> Aim of the exercise
Using the entries below, write out the line with "delivery date: 2024-07-18 -> 2024-07-13", the line with "total: 15505.56 -> 13758.60", and every line in between, exactly as each is written.

Data records:
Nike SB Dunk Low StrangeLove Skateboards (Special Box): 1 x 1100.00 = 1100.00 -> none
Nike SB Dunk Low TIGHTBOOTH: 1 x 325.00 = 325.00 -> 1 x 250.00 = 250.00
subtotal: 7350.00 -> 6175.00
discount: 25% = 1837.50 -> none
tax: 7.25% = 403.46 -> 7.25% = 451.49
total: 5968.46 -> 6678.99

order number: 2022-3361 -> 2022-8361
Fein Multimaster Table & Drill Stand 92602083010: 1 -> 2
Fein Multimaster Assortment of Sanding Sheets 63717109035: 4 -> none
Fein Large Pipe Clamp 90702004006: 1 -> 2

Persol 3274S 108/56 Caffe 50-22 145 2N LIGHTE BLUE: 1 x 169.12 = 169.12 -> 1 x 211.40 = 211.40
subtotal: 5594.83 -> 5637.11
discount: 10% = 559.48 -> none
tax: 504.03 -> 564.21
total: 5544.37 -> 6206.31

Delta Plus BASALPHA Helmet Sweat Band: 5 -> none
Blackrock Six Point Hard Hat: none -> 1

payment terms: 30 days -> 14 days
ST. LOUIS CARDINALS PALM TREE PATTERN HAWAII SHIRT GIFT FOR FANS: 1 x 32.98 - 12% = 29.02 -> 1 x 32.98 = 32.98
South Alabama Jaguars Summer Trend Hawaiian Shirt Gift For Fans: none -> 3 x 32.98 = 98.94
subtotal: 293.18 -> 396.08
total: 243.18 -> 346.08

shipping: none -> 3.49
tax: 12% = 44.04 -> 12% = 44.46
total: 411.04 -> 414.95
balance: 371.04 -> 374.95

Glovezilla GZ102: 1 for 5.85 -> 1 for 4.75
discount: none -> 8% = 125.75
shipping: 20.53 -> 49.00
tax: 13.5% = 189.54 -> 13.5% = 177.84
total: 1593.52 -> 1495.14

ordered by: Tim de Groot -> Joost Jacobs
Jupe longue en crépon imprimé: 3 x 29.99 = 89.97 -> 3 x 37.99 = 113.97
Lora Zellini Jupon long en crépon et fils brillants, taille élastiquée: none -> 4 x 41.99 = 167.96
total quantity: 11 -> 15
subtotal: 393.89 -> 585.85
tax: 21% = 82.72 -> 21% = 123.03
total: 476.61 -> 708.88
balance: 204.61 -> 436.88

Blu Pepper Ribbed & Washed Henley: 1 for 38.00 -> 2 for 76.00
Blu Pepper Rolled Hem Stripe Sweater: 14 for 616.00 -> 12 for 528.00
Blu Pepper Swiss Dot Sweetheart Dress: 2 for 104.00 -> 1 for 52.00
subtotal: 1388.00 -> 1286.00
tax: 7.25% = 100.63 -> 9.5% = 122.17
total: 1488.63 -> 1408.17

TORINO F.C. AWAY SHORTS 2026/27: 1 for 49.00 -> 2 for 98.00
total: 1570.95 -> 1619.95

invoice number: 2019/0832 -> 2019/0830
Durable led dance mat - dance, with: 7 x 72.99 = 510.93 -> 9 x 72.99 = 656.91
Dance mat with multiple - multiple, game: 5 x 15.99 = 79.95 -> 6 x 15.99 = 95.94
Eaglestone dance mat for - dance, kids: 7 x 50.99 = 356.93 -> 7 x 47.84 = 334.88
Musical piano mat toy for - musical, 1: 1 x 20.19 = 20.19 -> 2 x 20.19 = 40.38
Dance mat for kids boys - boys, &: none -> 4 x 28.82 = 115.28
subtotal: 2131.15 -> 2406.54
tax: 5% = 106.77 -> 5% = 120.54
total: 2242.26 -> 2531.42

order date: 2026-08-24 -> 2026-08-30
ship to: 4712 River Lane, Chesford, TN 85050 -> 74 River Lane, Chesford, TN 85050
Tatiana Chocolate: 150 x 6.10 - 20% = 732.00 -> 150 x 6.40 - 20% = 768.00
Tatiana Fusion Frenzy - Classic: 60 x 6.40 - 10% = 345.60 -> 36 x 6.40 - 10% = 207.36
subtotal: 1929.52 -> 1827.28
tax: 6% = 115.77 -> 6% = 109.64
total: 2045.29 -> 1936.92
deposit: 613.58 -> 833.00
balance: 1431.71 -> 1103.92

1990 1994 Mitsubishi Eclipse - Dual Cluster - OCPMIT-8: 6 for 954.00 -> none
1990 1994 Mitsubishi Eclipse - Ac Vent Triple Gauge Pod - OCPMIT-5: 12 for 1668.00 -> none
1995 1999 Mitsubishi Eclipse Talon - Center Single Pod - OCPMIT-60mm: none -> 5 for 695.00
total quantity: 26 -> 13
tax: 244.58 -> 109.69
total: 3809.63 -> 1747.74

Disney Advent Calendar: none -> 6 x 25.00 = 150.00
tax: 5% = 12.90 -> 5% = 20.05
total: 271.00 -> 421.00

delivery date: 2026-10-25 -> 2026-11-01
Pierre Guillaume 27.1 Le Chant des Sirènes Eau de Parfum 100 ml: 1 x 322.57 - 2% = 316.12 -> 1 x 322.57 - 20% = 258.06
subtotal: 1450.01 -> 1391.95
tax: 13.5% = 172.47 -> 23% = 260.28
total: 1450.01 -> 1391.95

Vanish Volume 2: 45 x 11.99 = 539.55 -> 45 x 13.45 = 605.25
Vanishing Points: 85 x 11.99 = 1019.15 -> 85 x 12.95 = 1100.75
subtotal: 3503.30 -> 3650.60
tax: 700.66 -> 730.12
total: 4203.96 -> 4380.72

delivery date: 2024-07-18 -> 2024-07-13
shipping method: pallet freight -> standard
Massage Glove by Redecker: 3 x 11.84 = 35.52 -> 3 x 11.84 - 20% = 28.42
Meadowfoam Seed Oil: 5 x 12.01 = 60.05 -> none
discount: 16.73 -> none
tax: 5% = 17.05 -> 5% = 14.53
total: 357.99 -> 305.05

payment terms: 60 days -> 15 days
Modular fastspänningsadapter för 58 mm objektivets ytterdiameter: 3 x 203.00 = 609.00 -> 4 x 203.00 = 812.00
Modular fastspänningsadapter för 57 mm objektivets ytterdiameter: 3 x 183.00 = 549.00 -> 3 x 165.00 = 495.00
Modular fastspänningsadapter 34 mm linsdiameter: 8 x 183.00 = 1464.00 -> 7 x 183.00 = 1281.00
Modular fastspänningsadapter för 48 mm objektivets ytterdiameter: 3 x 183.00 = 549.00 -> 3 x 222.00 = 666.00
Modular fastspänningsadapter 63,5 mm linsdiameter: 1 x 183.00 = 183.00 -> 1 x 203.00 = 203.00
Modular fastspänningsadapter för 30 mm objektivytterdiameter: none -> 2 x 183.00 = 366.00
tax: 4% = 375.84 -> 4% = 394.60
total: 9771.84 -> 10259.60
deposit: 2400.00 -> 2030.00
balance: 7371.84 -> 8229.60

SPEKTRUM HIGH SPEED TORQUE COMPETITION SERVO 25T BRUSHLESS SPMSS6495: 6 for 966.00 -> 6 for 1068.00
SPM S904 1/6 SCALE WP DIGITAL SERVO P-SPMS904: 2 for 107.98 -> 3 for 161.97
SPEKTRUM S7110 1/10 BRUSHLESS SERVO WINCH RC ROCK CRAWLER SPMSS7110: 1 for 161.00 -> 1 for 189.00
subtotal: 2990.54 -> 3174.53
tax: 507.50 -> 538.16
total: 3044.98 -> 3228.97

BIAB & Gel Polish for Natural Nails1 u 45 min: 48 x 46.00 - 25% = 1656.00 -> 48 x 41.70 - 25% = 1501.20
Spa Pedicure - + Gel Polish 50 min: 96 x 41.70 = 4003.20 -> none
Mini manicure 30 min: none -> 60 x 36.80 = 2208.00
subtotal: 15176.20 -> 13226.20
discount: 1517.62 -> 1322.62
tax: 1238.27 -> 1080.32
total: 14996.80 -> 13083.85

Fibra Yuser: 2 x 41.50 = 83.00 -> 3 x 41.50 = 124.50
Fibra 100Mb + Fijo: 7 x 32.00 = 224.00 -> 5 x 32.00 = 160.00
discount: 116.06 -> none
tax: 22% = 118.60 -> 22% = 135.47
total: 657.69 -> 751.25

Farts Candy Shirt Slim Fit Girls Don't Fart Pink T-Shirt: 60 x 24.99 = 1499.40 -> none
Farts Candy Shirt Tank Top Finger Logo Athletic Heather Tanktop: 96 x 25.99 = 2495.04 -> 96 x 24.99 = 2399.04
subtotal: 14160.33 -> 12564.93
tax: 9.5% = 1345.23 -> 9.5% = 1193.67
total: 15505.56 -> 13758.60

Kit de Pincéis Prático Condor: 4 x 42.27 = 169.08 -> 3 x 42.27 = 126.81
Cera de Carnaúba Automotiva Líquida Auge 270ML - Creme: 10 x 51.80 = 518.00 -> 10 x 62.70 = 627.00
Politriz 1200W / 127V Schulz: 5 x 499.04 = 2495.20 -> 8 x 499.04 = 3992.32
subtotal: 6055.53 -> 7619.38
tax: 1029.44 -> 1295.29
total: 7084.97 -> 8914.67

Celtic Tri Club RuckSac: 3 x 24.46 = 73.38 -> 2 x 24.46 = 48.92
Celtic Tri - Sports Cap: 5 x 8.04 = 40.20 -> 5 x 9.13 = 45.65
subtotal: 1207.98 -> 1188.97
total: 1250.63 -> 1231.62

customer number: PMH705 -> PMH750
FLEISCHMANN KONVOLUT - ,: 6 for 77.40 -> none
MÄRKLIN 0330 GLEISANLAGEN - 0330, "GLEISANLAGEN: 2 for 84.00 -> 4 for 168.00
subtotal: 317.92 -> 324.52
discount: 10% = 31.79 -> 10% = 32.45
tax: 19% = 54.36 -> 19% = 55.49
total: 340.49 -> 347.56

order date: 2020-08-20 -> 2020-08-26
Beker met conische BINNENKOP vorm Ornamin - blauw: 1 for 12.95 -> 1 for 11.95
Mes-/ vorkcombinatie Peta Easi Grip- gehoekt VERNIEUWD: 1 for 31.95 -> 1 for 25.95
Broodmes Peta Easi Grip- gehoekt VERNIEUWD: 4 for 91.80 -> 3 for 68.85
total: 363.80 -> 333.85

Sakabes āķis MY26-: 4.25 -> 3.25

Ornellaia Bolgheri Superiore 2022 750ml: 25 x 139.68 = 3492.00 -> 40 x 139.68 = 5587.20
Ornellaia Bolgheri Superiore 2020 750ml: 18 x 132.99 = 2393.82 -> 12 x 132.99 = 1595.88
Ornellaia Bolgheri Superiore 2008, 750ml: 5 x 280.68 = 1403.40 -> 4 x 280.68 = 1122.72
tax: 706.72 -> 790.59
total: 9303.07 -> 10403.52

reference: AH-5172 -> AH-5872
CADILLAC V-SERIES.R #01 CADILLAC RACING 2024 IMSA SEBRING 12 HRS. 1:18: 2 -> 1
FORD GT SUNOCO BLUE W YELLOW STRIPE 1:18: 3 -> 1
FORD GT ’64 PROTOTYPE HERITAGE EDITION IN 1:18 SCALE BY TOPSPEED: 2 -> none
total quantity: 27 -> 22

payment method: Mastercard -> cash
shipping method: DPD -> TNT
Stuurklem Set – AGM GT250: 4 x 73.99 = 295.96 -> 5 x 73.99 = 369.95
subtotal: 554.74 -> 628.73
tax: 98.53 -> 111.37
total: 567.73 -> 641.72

> Your solution
delivery date: 2024-07-18 -> 2024-07-13
shipping method: pallet freight -> standard
Massage Glove by Redecker: 3 x 11.84 = 35.52 -> 3 x 11.84 - 20% = 28.42
Meadowfoam Seed Oil: 5 x 12.01 = 60.05 -> none
discount: 16.73 -> none
tax: 5% = 17.05 -> 5% = 14.53
total: 357.99 -> 305.05

payment terms: 60 days -> 15 days
Modular fastspänningsadapter för 58 mm objektivets ytterdiameter: 3 x 203.00 = 609.00 -> 4 x 203.00 = 812.00
Modular fastspänningsadapter för 57 mm objektivets ytterdiameter: 3 x 183.00 = 549.00 -> 3 x 165.00 = 495.00
Modular fastspänningsadapter 34 mm linsdiameter: 8 x 183.00 = 1464.00 -> 7 x 183.00 = 1281.00
Modular fastspänningsadapter för 48 mm objektivets ytterdiameter: 3 x 183.00 = 549.00 -> 3 x 222.00 = 666.00
Modular fastspänningsadapter 63,5 mm linsdiameter: 1 x 183.00 = 183.00 -> 1 x 203.00 = 203.00
Modular fastspänningsadapter för 30 mm objektivytterdiameter: none -> 2 x 183.00 = 366.00
tax: 4% = 375.84 -> 4% = 394.60
total: 9771.84 -> 10259.60
deposit: 2400.00 -> 2030.00
balance: 7371.84 -> 8229.60

SPEKTRUM HIGH SPEED TORQUE COMPETITION SERVO 25T BRUSHLESS SPMSS6495: 6 for 966.00 -> 6 for 1068.00
SPM S904 1/6 SCALE WP DIGITAL SERVO P-SPMS904: 2 for 107.98 -> 3 for 161.97
SPEKTRUM S7110 1/10 BRUSHLESS SERVO WINCH RC ROCK CRAWLER SPMSS7110: 1 for 161.00 -> 1 for 189.00
subtotal: 2990.54 -> 3174.53
tax: 507.50 -> 538.16
total: 3044.98 -> 3228.97

BIAB & Gel Polish for Natural Nails1 u 45 min: 48 x 46.00 - 25% = 1656.00 -> 48 x 41.70 - 25% = 1501.20
Spa Pedicure - + Gel Polish 50 min: 96 x 41.70 = 4003.20 -> none
Mini manicure 30 min: none -> 60 x 36.80 = 2208.00
subtotal: 15176.20 -> 13226.20
discount: 1517.62 -> 1322.62
tax: 1238.27 -> 1080.32
total: 14996.80 -> 13083.85

Fibra Yuser: 2 x 41.50 = 83.00 -> 3 x 41.50 = 124.50
Fibra 100Mb + Fijo: 7 x 32.00 = 224.00 -> 5 x 32.00 = 160.00
discount: 116.06 -> none
tax: 22% = 118.60 -> 22% = 135.47
total: 657.69 -> 751.25

Farts Candy Shirt Slim Fit Girls Don't Fart Pink T-Shirt: 60 x 24.99 = 1499.40 -> none
Farts Candy Shirt Tank Top Finger Logo Athletic Heather Tanktop: 96 x 25.99 = 2495.04 -> 96 x 24.99 = 2399.04
subtotal: 14160.33 -> 12564.93
tax: 9.5% = 1345.23 -> 9.5% = 1193.67
total: 15505.56 -> 13758.60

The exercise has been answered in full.